◆ **TASK TO CARRY OUT**
Return the lines below exactly, please, from the one containing "(141, 525) none -> [376,377,391,384] os" through the last one, both included, and leave out any pictures.
--
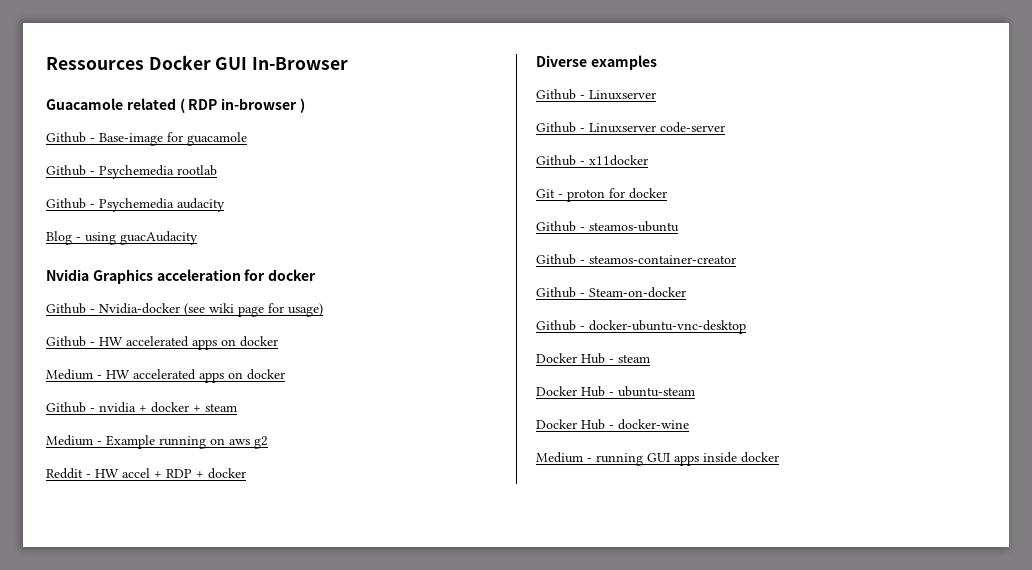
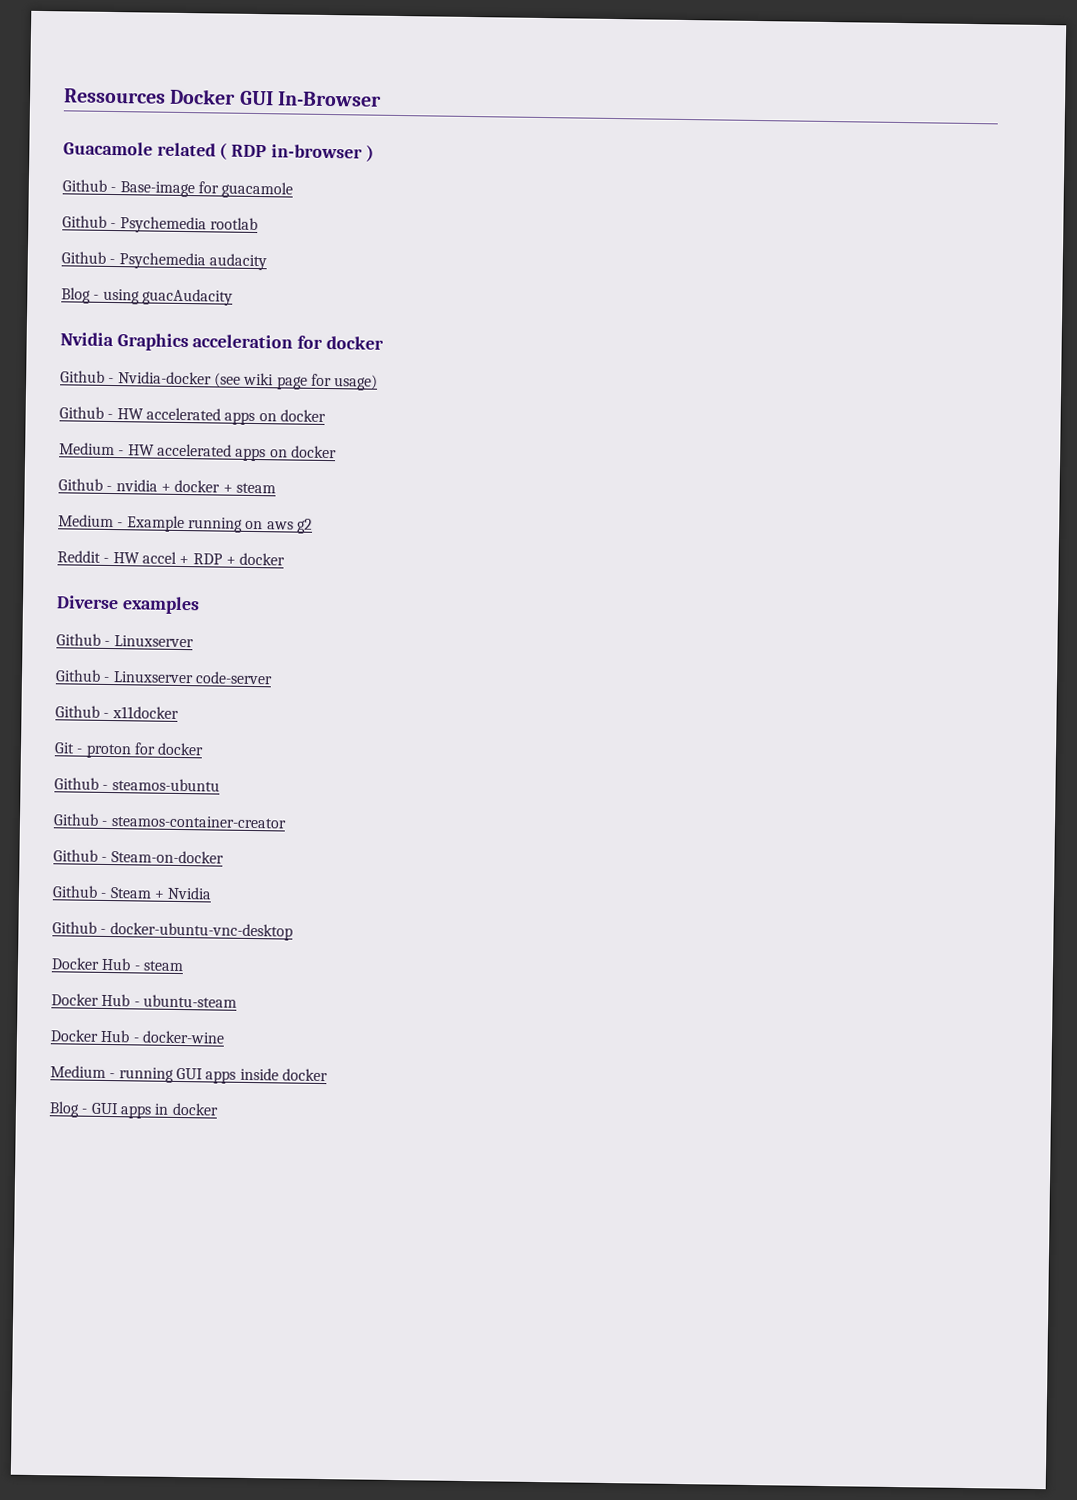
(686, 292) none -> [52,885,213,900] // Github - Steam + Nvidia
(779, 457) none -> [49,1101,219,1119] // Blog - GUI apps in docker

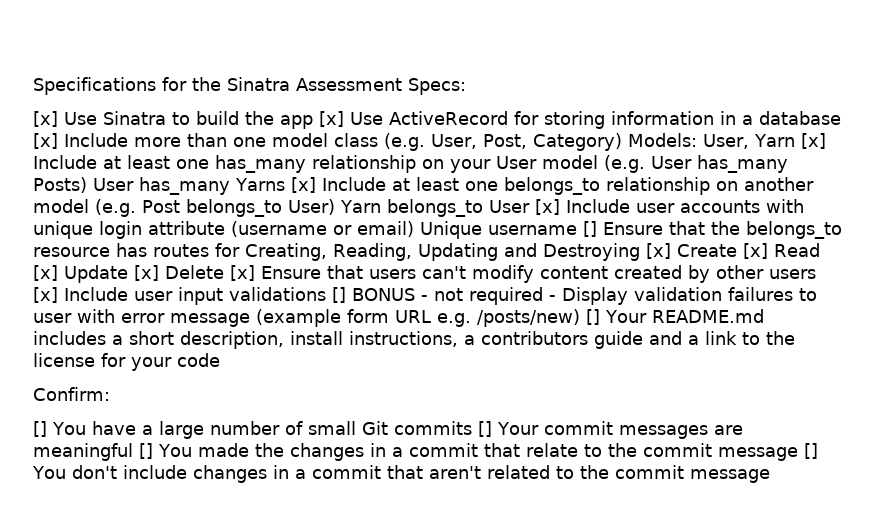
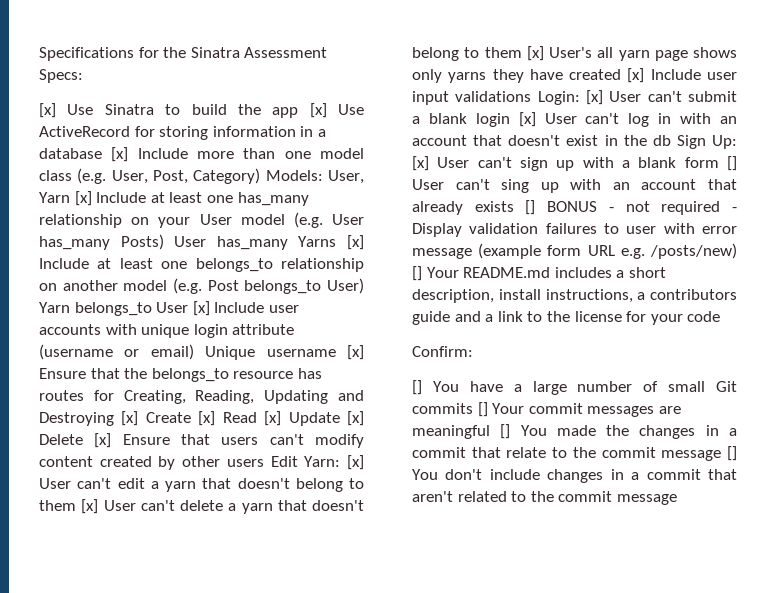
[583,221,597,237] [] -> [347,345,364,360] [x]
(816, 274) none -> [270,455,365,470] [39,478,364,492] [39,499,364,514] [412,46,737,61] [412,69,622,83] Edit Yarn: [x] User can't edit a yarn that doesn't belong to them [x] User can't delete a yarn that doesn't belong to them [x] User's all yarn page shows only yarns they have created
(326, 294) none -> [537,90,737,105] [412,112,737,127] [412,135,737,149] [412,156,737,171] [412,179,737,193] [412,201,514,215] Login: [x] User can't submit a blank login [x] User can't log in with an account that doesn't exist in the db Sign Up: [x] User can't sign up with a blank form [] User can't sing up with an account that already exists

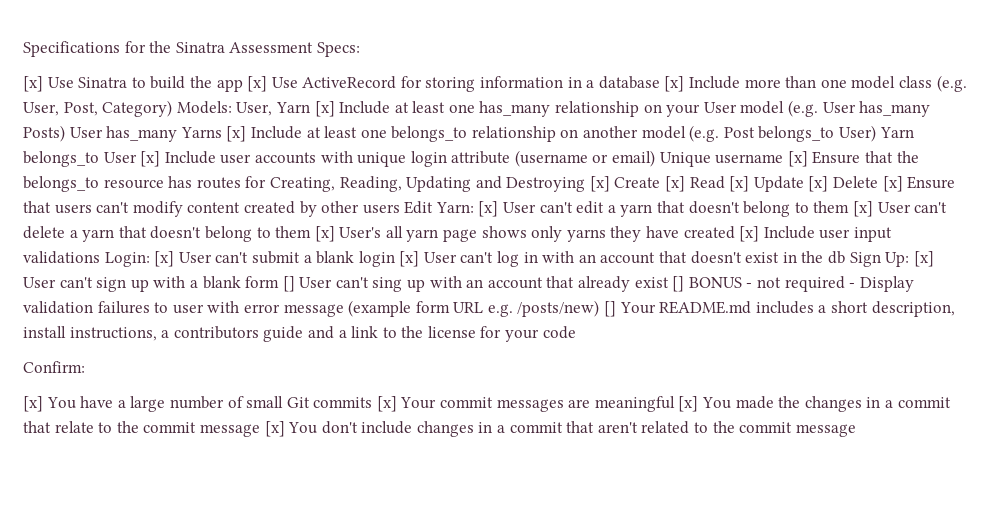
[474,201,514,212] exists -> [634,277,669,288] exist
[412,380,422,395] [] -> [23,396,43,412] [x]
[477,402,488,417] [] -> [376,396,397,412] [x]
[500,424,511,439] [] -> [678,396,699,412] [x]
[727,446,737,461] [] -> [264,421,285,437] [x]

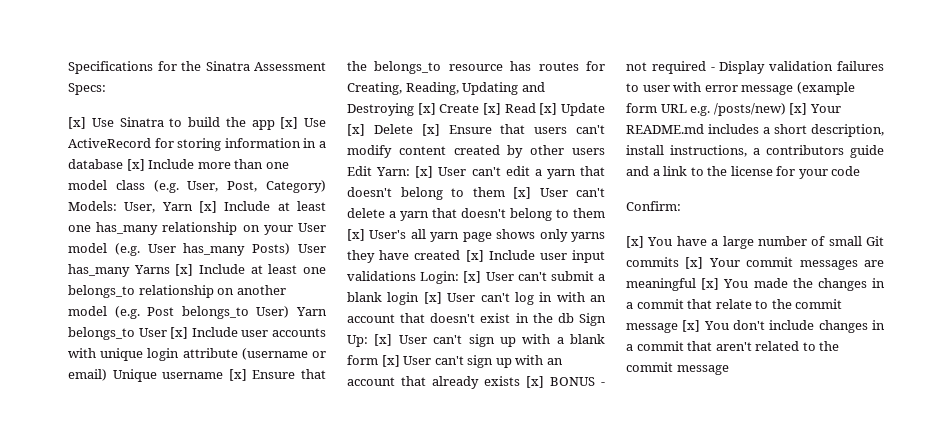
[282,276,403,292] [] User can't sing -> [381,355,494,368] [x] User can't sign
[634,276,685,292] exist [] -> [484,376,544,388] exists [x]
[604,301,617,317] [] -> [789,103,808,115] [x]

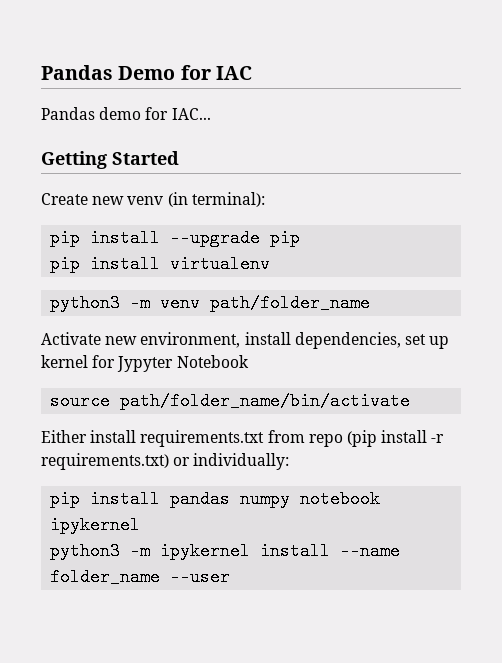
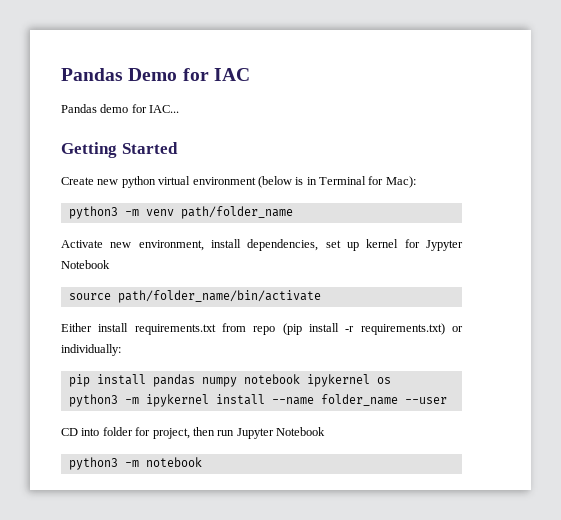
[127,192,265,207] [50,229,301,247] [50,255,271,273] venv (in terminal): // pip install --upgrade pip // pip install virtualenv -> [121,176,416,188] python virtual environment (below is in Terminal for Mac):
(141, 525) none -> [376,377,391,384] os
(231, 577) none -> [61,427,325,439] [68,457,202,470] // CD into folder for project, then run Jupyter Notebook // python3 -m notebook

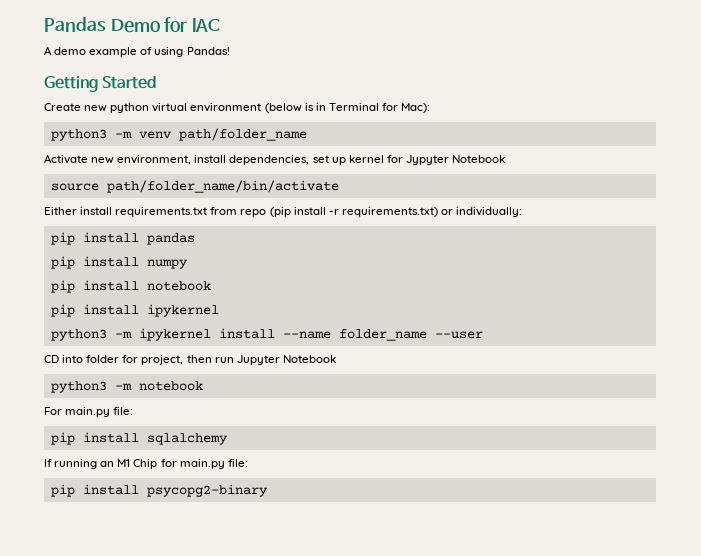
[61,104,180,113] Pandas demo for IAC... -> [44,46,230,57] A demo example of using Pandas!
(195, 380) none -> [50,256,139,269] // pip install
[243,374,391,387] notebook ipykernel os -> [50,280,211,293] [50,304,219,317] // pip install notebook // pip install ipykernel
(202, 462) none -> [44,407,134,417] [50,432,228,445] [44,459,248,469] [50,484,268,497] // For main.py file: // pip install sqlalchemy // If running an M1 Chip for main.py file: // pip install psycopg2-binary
--
◆ **EXERCISE RESULT**
(141, 525) none -> [376,377,391,384] os
(231, 577) none -> [61,427,325,439] [68,457,202,470] // CD into folder for project, then run Jupyter Notebook // python3 -m notebook

[61,104,180,113] Pandas demo for IAC... -> [44,46,230,57] A demo example of using Pandas!
(195, 380) none -> [50,256,139,269] // pip install
[243,374,391,387] notebook ipykernel os -> [50,280,211,293] [50,304,219,317] // pip install notebook // pip install ipykernel
(202, 462) none -> [44,407,134,417] [50,432,228,445] [44,459,248,469] [50,484,268,497] // For main.py file: // pip install sqlalchemy // If running an M1 Chip for main.py file: // pip install psycopg2-binary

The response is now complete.